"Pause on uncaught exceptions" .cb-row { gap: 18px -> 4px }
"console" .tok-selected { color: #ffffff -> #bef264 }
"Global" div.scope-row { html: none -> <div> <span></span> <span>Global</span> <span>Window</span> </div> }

* * *

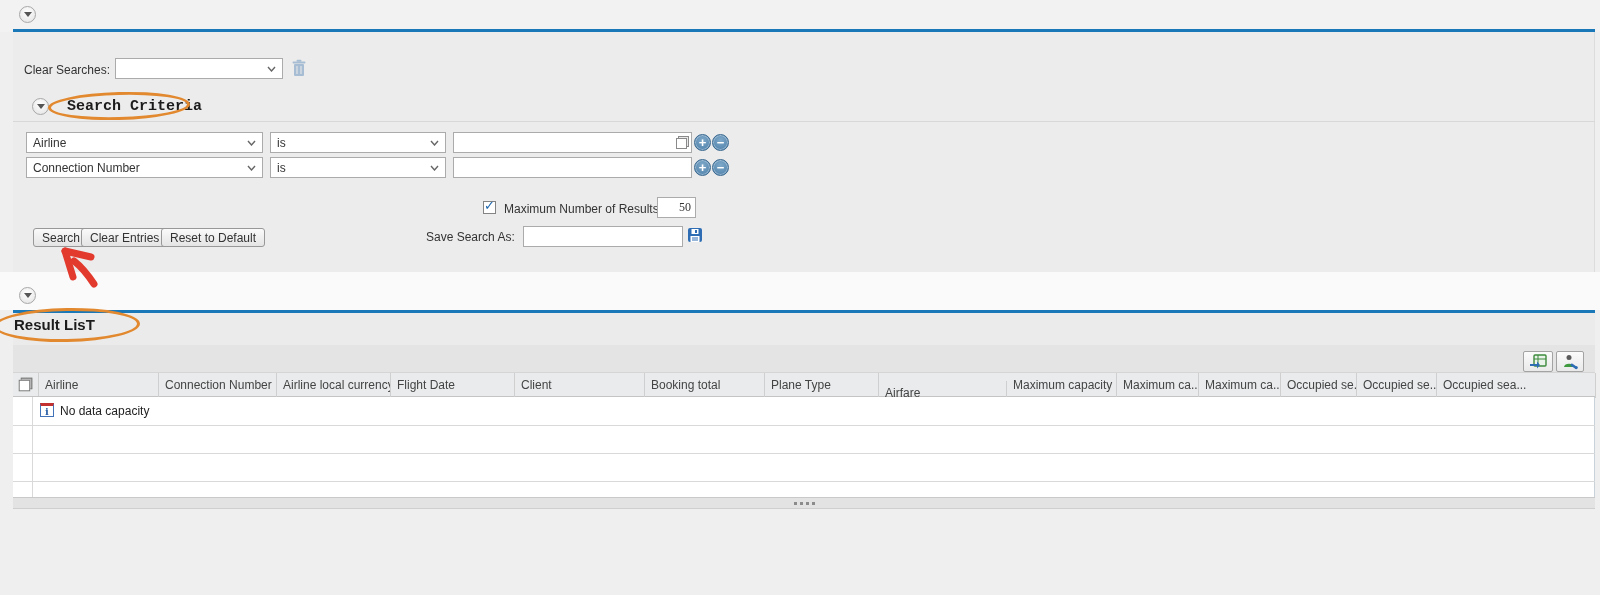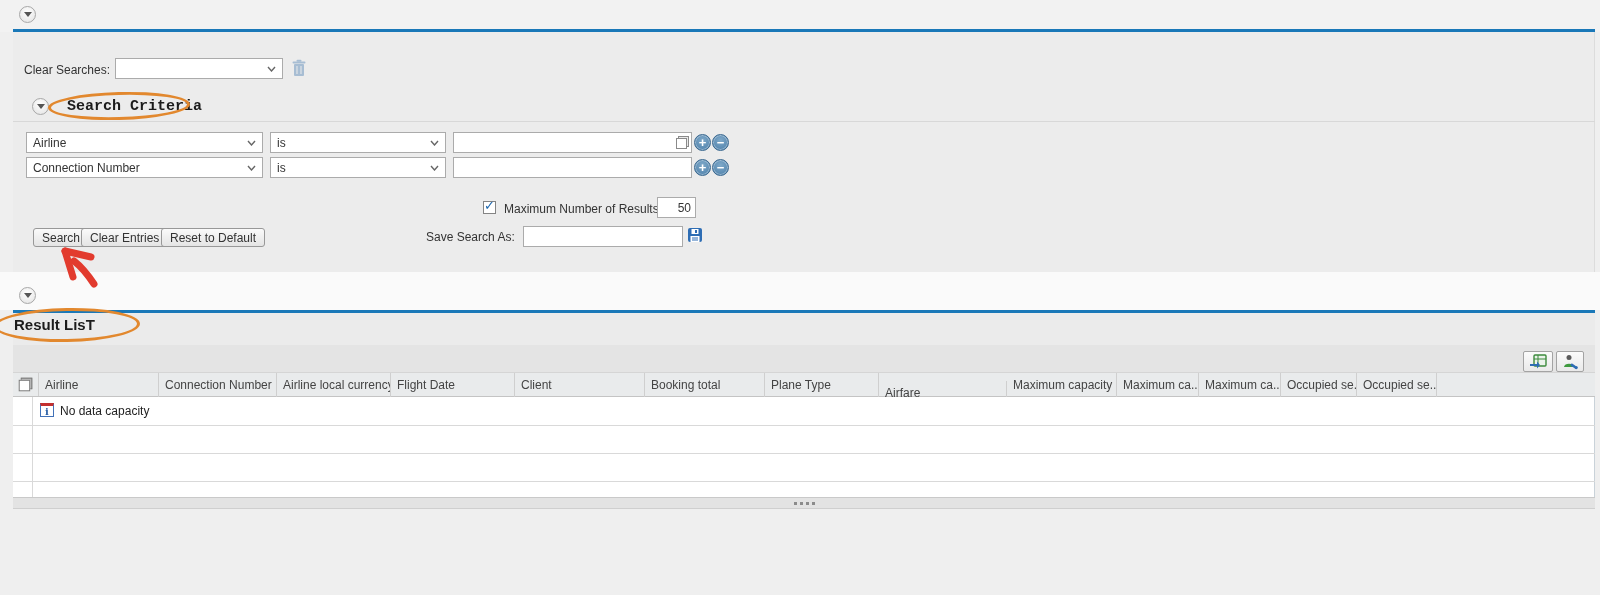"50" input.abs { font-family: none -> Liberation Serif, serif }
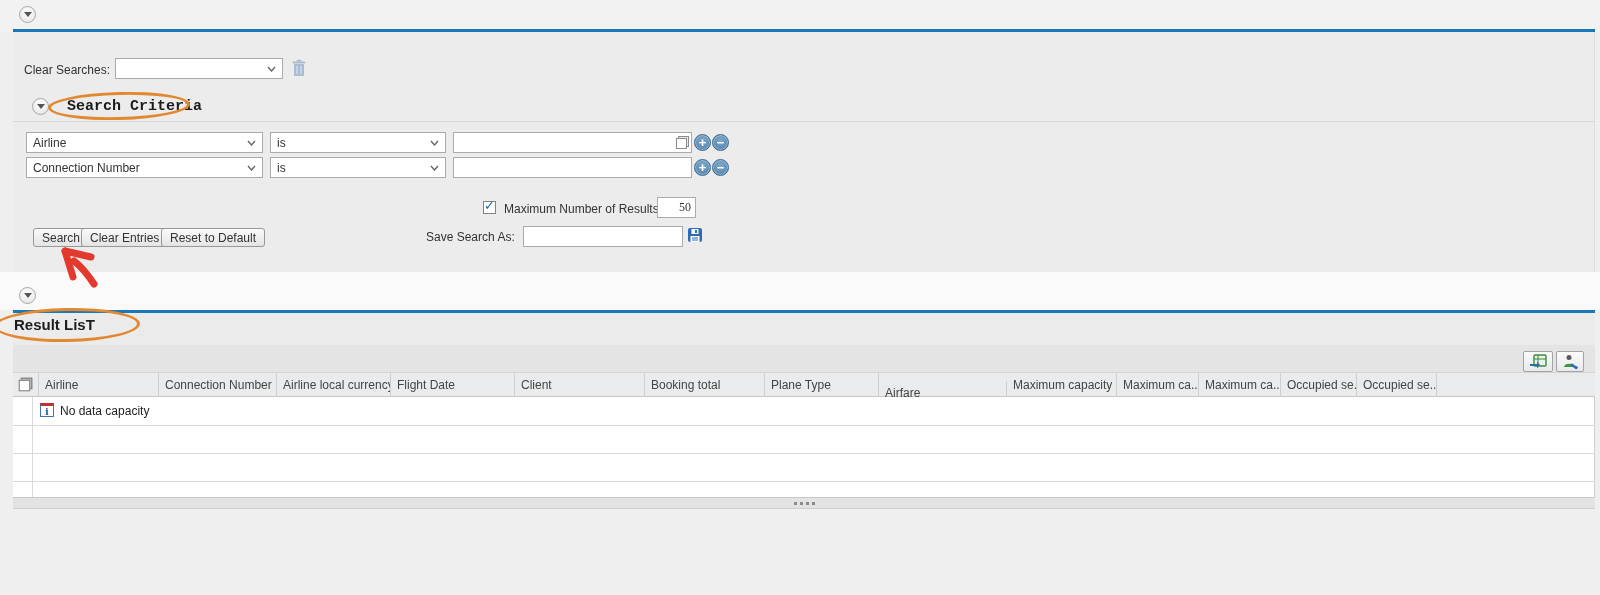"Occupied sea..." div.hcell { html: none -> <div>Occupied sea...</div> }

▶ [WHAT THE TASK ASKS]:
Repeat, exactly as they stand above, the lines from the line with "gap: 18px ->" to the line with "-> <div> <span></span>", both lines included.

▶ [REPLY TO THE TASK]:
"Pause on uncaught exceptions" .cb-row { gap: 18px -> 4px }
"console" .tok-selected { color: #ffffff -> #bef264 }
"Global" div.scope-row { html: none -> <div> <span></span> <span>Global</span> <span>Window</span> </div> }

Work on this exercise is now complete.